Other forms of support, including training to adjust research plans and adapt methods, were also not available for a significant proportion of the sample (52 and 44%, respectively). Supervisory support to adjust research plans (such as switching to remote research) and library resources (such as access to books online) were reported to be particularly helpful, with 81 and 67% of the students felt that each had been ‘useful’ or ‘very useful’, respectively.
The authors conclude that these findings evidence the difficulties experienced by the participating students of the UK postgraduate research during the coronavirus pandemic, demonstrating negative experiences in the health and well-being, academic study and personal life of students.

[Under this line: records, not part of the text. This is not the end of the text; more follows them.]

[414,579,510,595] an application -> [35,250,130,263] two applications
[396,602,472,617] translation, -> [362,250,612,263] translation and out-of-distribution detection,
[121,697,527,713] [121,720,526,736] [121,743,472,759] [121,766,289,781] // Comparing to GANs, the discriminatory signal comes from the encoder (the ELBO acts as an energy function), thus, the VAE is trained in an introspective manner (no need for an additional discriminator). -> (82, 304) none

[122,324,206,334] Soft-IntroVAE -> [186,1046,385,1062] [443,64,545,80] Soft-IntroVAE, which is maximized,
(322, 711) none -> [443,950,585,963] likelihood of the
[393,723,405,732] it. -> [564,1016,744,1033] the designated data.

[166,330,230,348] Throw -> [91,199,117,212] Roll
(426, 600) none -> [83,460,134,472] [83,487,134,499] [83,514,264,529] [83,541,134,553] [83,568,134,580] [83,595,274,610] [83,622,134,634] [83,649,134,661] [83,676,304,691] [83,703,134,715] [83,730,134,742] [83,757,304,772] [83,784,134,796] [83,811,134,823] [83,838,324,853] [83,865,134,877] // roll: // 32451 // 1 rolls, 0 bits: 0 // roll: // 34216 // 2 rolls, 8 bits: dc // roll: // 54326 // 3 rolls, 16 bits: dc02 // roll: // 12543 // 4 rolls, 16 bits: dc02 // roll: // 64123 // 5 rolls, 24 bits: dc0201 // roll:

This research has shown that not only is the provision of support variable for participating students, but it also shows that the usefulness of the support provided is questionable. This strikes us as worrisome, hence the authors also conclude that as a result, more research is required to explore how best to support postgraduate research students during the ongoing pandemic, which should be done in collaboration with students in the joint construction of effective support measures. Without a doubt, from the AEEN we have to take due note of this and other investigations that are being published, but it especially deserves that we pay attention to what recommendations are being given from professional organizations, as is the case of BERA (British Educational Research Association).
We will also give ours, because we represent a vital group for the formation and training of a country, because the educational level of a nation depends on the capacity for economic and social development towards the future.